Your studio was filled with soft daylight from windows that made the cream-coloured walls and carpet glow with warmth. In the warm-up room, clad in tights and legwarmers I could relax into a big cushion on the floor and gaze up at lazy clouds through the skylight.
Away from the hustle of trying to figure out how to be an actor or just how to be, every time I went to your studio, I felt a rush of unfettered energy - call it pure joy or perfect peace, I only know that for me, it was salvation.
And I didn’t have to worry about having the right jazz shoes; this was barefoot dancing, à la Duncan and Martha Graham. You taught me and your other students the spiralling moves of the Graham technique. Along with your demonstrations and explanations, this gave me an awareness of my body in space that has never left me. The technique is a knowledge that gets deep inside bones and muscles to inform the way a body moves through the world. It's a way of being that has helped me to understand all that's good about myself and this universe.
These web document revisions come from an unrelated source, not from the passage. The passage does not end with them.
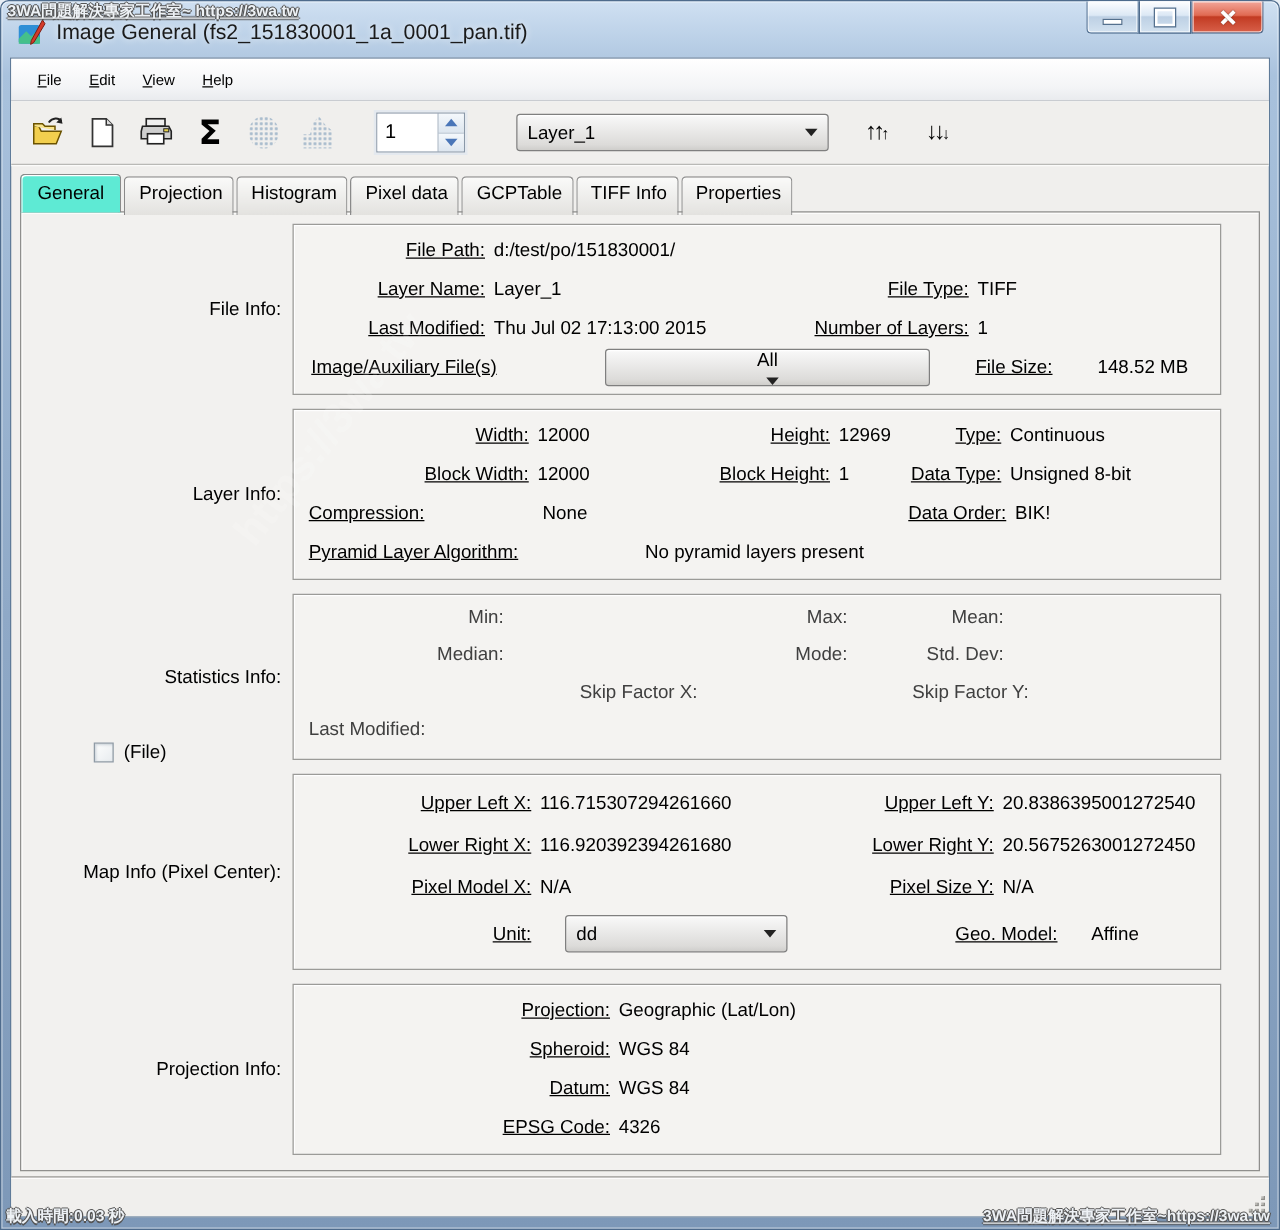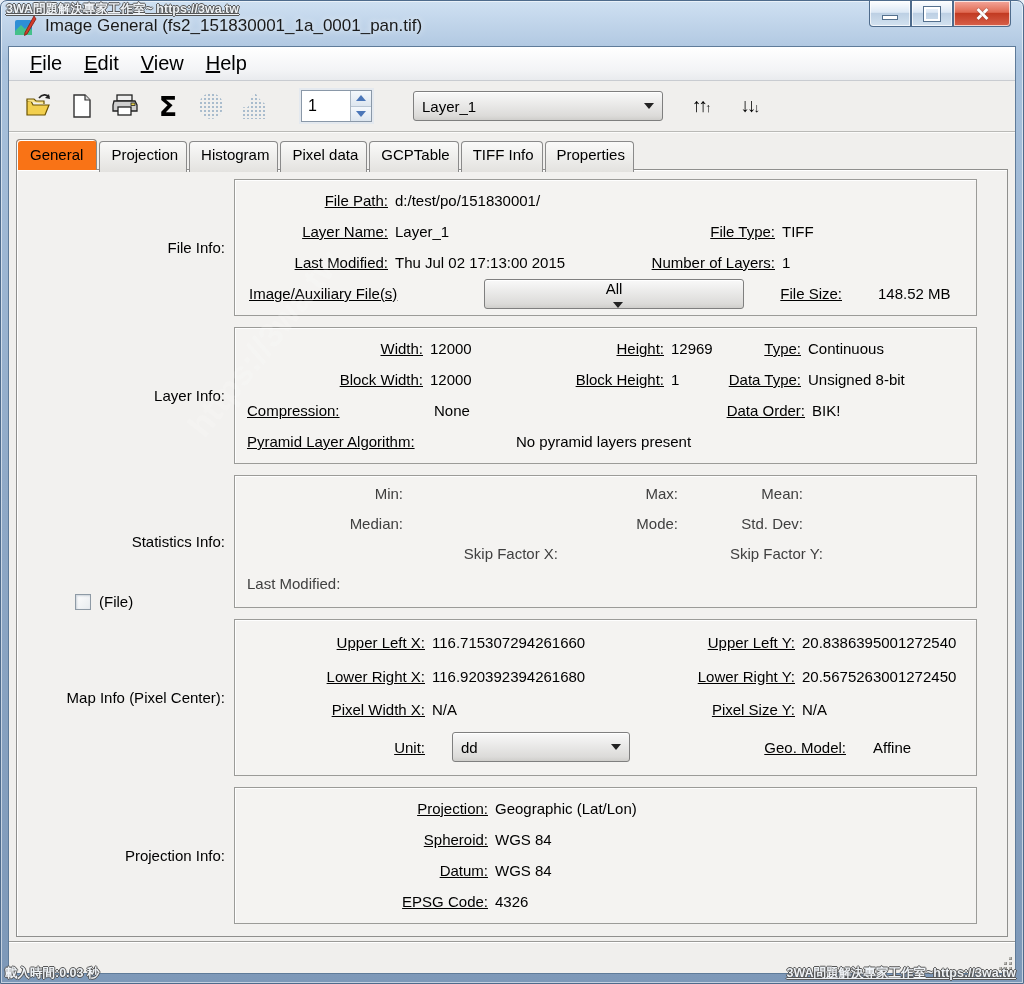"File" .menu-item { font-size: 20px -> 12px }
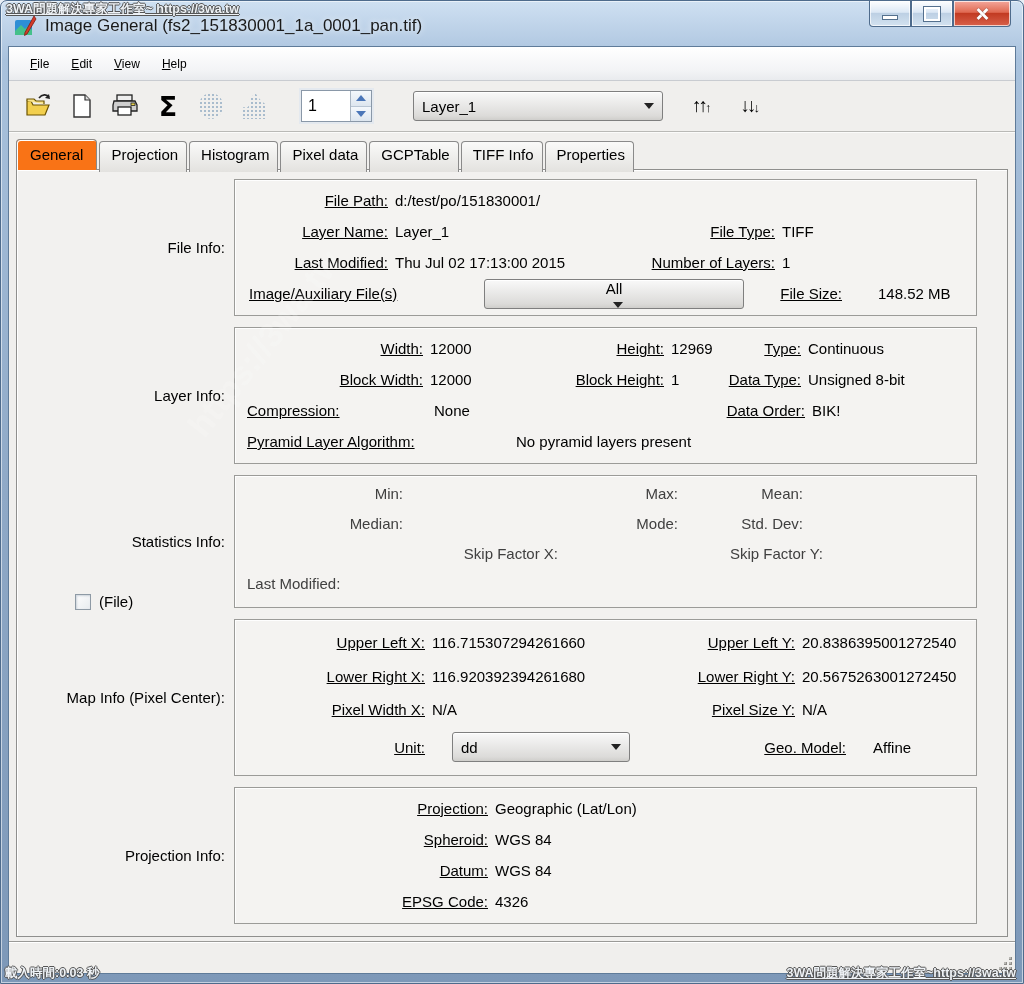"General" .tab.active { background: #f97316 -> #5eead4 }
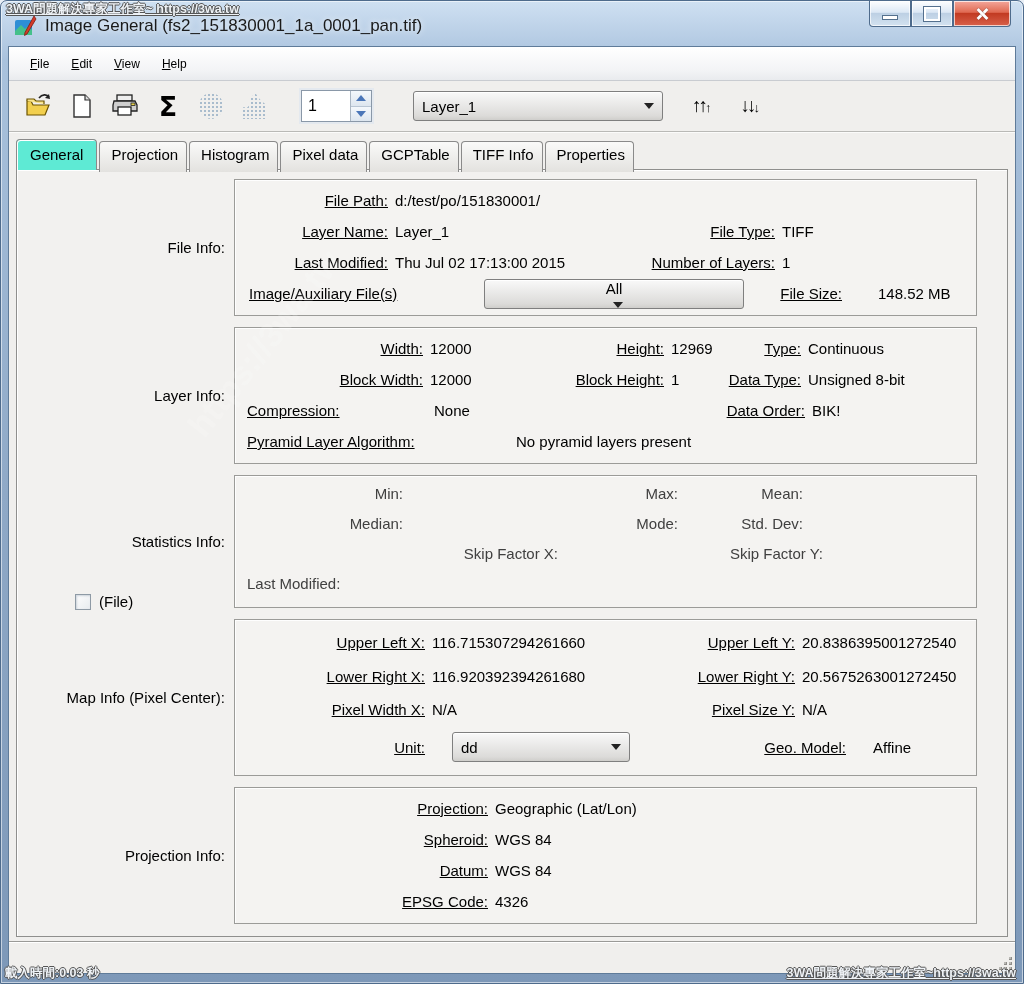"Pixel Width X:" span.lbl { text: Width -> Model }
And you gave me that, Nadia Pavlychenko.

I convinced my friend Scottie to study with you too, and together we formed a joyous duo, our youthful legs dancing up the stairs to your third floor studio on Yonge near Wellesley, right across from Morningstar and its free-flowing hippie clothes.
The scent of incense and the sound of bongos drifted through the studio hallways, inviting us in. A statue of Buddha greeted us as we entered the change rooms. Then, settling into the studio with its wall of mirrors, we prepared for the focused matter of mindful movement.

Earlier in your life, your fine bone structure and tall stature led you to enter beauty pageants and you were a skilled Ukrainian folk dancer too, eventually heading up your own company in your hometown of Saskatoon. You were always a dancing beauty, one I'd come to know when you were in your late thirties, as you graced the spaces of your studio, passing through the rooms and our lives, leaving inspiration and joy in your wake.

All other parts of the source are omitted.